OLCF Inference Service Documentation

Welcome to the documentation for the OLCF Inference Service. This service flexes the Secure Scientific Service Mesh (S3M) to provide access to powerful Large Language Models (LLMs) running on a highly optimized vLLM runtime, offering OpenAI-compatible API endpoints.

Requesting OLCF Inference Service Access

Please email OLCF Support help@olcf.ornl.gov if you are interested in using the OLCF Inference Service.

Include the following information in your email:
  • Existing OLCF Project ID

  • Project PI

  • Your project’s use case - Please explain how your project will use the OLCF inference service in your workflow.

Authentication

To use the inference service, you must authenticate your requests using a Bearer token.

  1. Mint your token: Tokens must be minted via S3M on myOLCF. More information can be found in the S3M documentation here.

  2. Set your environment variable: Once you have your token, we recommend exporting it securely in your terminal environment to prevent hardcoding it in your scripts.

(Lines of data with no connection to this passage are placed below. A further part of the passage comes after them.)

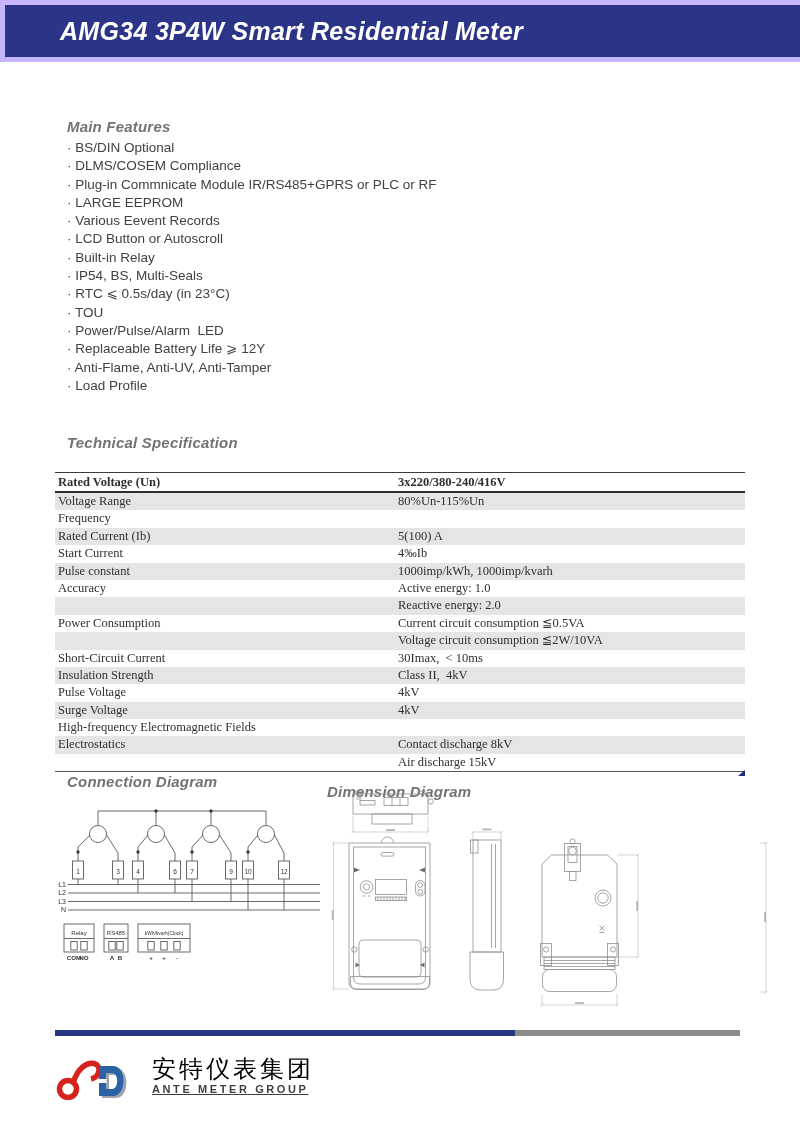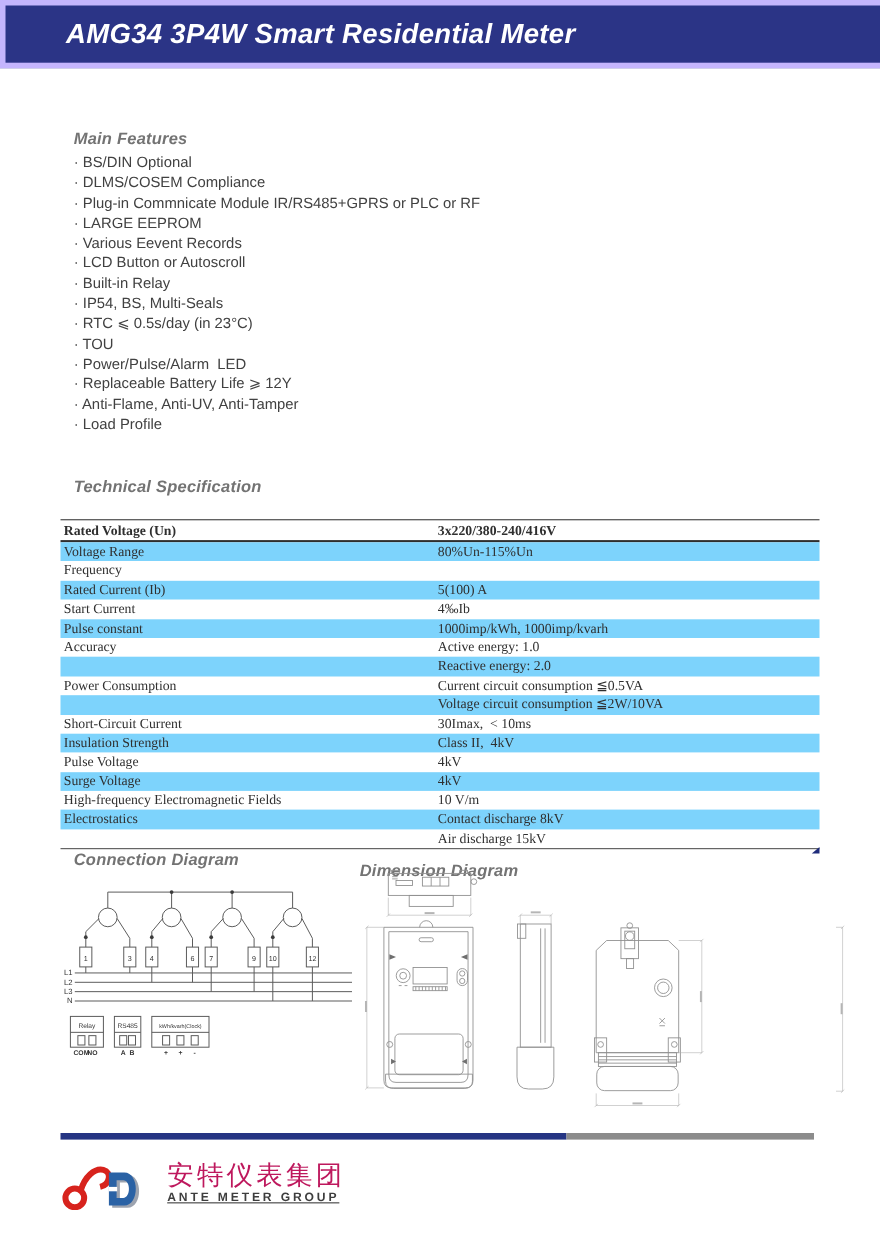"Voltage Range" .spec-row.shaded { background: #7dd3fc -> #e5e5e5 }
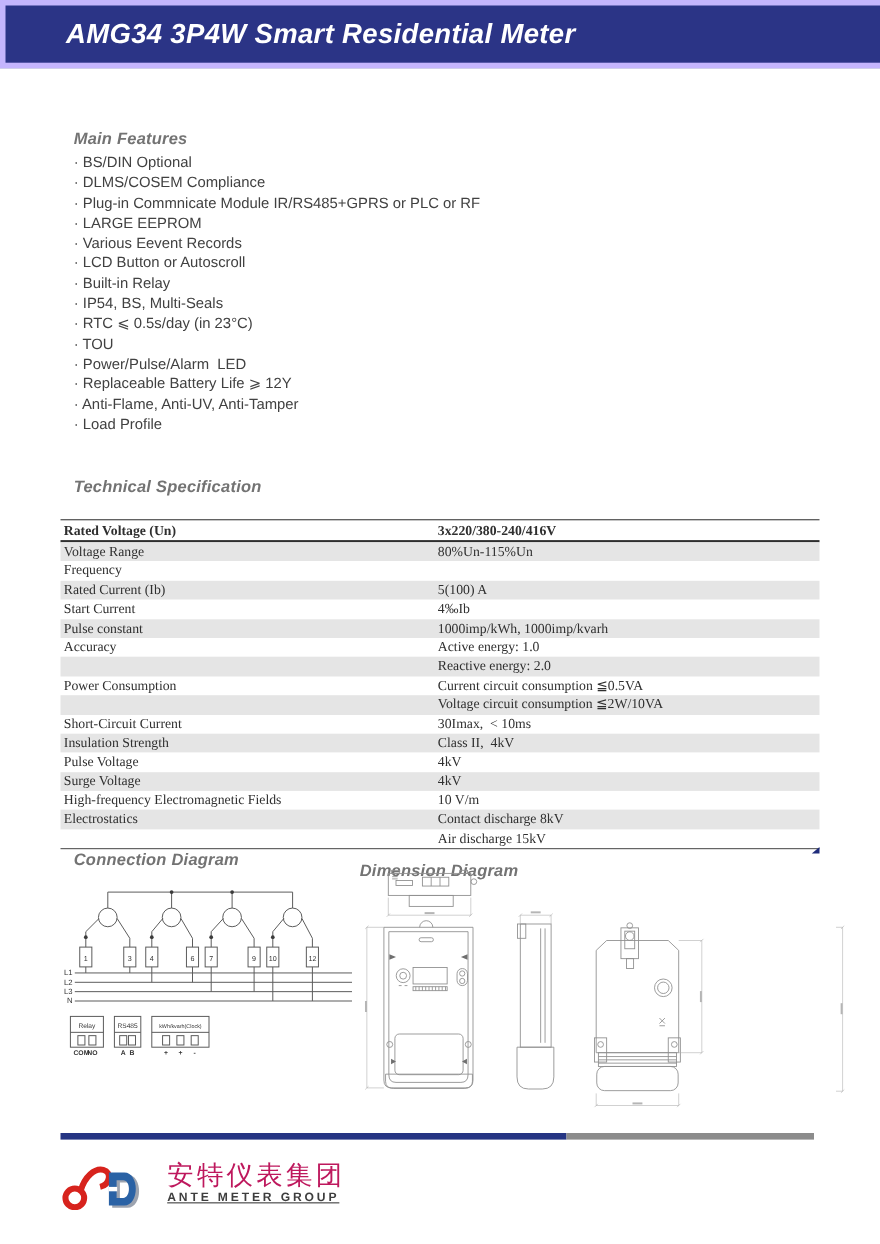"10 V/m" div.cell { html: <div>10 V/m</div> -> none }
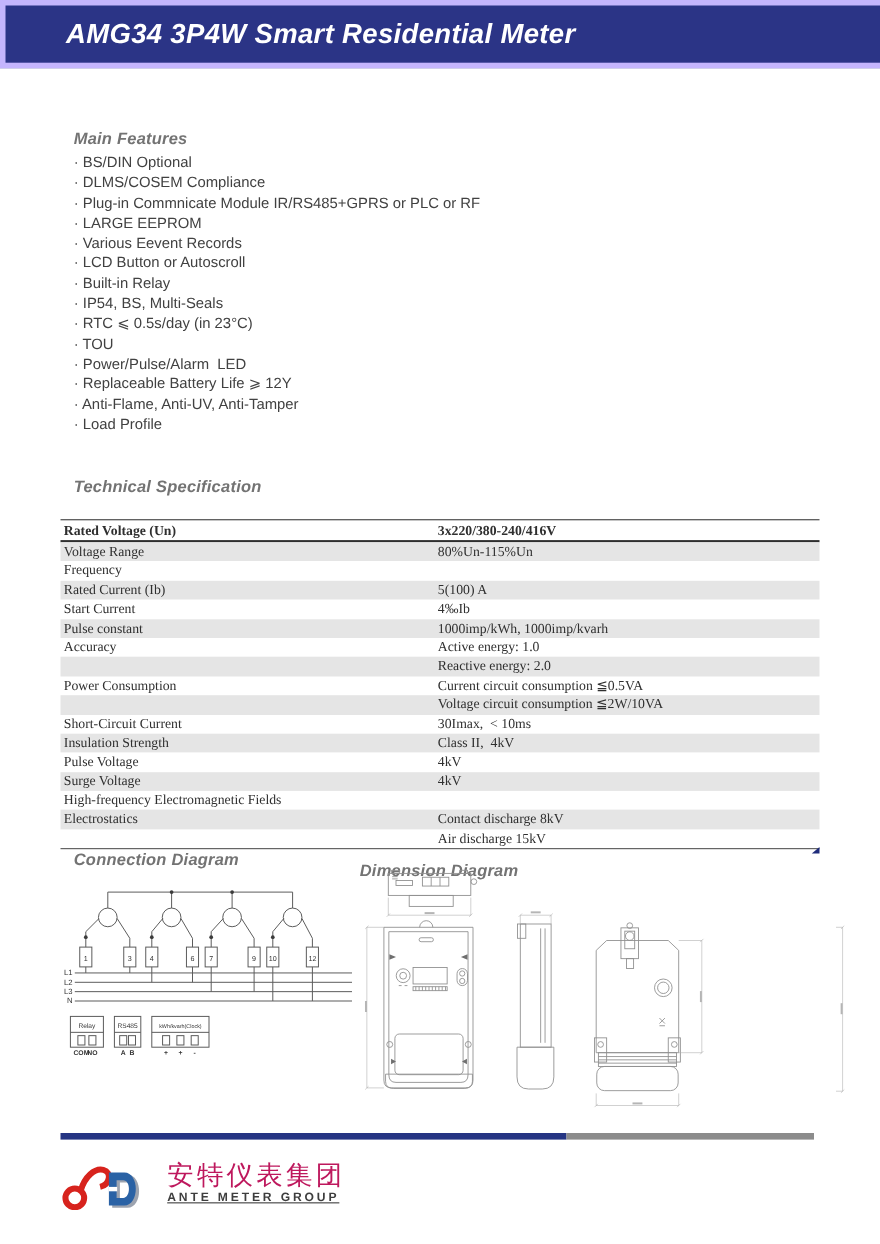"安特仪表集团" .logo-text .cn { color: #be185d -> #000000 }
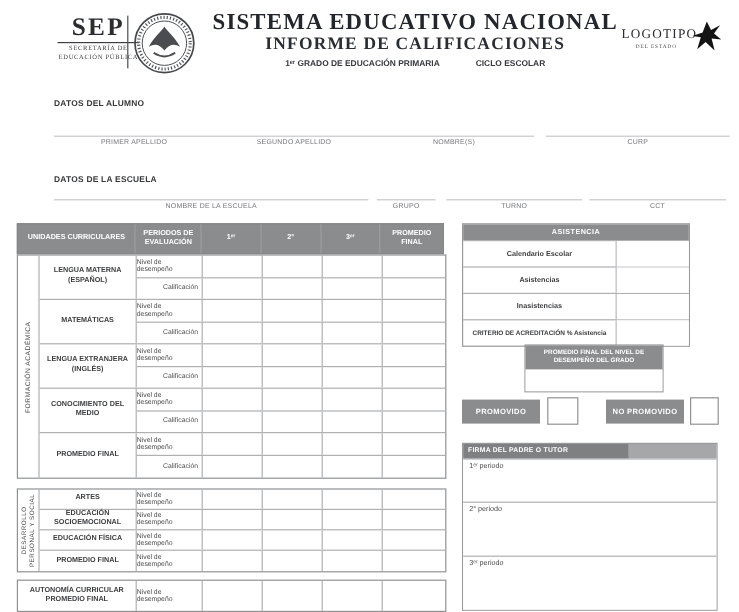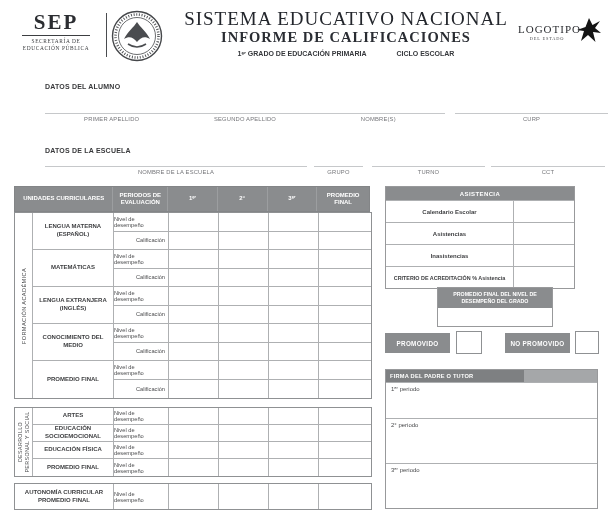"SEP" .sep-block { left: 20px -> 46px }
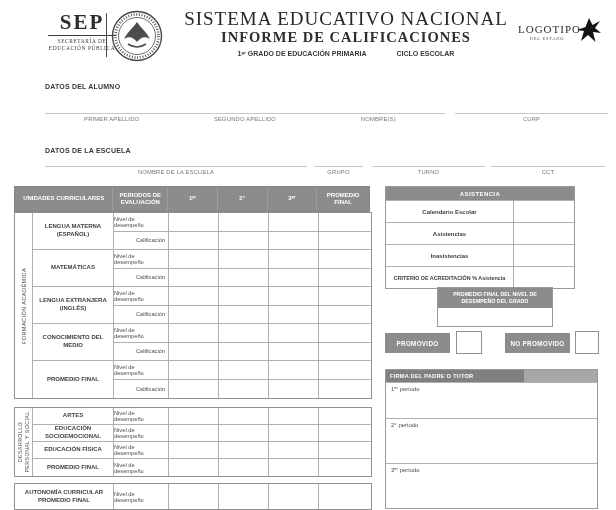"SISTEMA EDUCATIVO NACIONAL" .main-title { font-weight: 400 -> 700 }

export S3M_TOKEN="your_minted_token_here"

Endpoint URL

The primary base endpoint for chat completions is:

https://s3m.olcf.ornl.gov/olcf/open/v1/inference/chat/completions

Available Models

Note

This list is not exhaustive. To see a complete list, please see List Models

Currently, the service supports the following models:

Supported Models

Model

Aliases

Features

gpt-oss-120b

gpt-oss-120b, gpt-oss

Text, Reasoning

nemotron-nano-fp8

nemotron-nano-fp8, nemotron-nano

Text, Reasoning

apriel-1.6-15b-thinker

apriel-1.6-15b-thinker, apriel-15b-thinker

Text, Reasoning, Vision

nomic-embed-text-v2-moe

nomic-embed-text-v2-moe, nomic-embed-v2

Text Embedding

Multi-Modal Inputs

For a working multimodal example, you can refer to Computer Vision

For additional multimodal examples please see https://docs.vllm.ai/en/stable/features/multimodal_inputs/?h=multimodal#online-serving

OpenAI’s file uploads are not supported on OLCF Inference Service, and the Service will not accept URL data pointing to web addresses.

Usage Examples

Note

When using cURL, wget, or other command line programs please follow the best practices described in the S3M documentation Avoid Command-Line Arguments

You can follow the examples below by simply running

echo "Authorization: ${S3M_TOKEN}" > .env
echo ".env" >> .gitignore

Because the service uses a vLLM backend, the request body is compatible with the standard OpenAI Chat Completions API format.

Note

In order to use the OpenAI Python library, you must first install it or activate an envrionment with it installed. You can install via pip with pip install openai

Since the API is OpenAI-compatible, you can easily use the standard Python openai library. Simply override the base URL and pass your token.

Querying gpt-oss-120b

curl -N -s -X POST "https://s3m.olcf.ornl.gov/olcf/open/v1/inference/chat/completions" \
     -H @.env \
     -H "Content-Type: application/json" \
     -d '{
             "model": "gpt-oss-120b",
             "messages": [
                 {"role": "user", "content": "Your prompt here."},
                 {"role": "user", "content": "We can be 120b(s)."}
             ],
             "stream": false
         }'
from openai import OpenAI
import os

client = OpenAI(
    base_url="https://s3m.olcf.ornl.gov/olcf/open/v1/inference",
    api_key=os.environ.get("S3M_TOKEN")
)

response = client.chat.completions.create(
    model="gpt-oss-120b",
    messages=[
        {"role": "user", "content": "Your prompt here"},
        {"role": "user", "content": "We can be 120b(s)."}
    ],
    stream=False
)

print(response.choices[0].message.content)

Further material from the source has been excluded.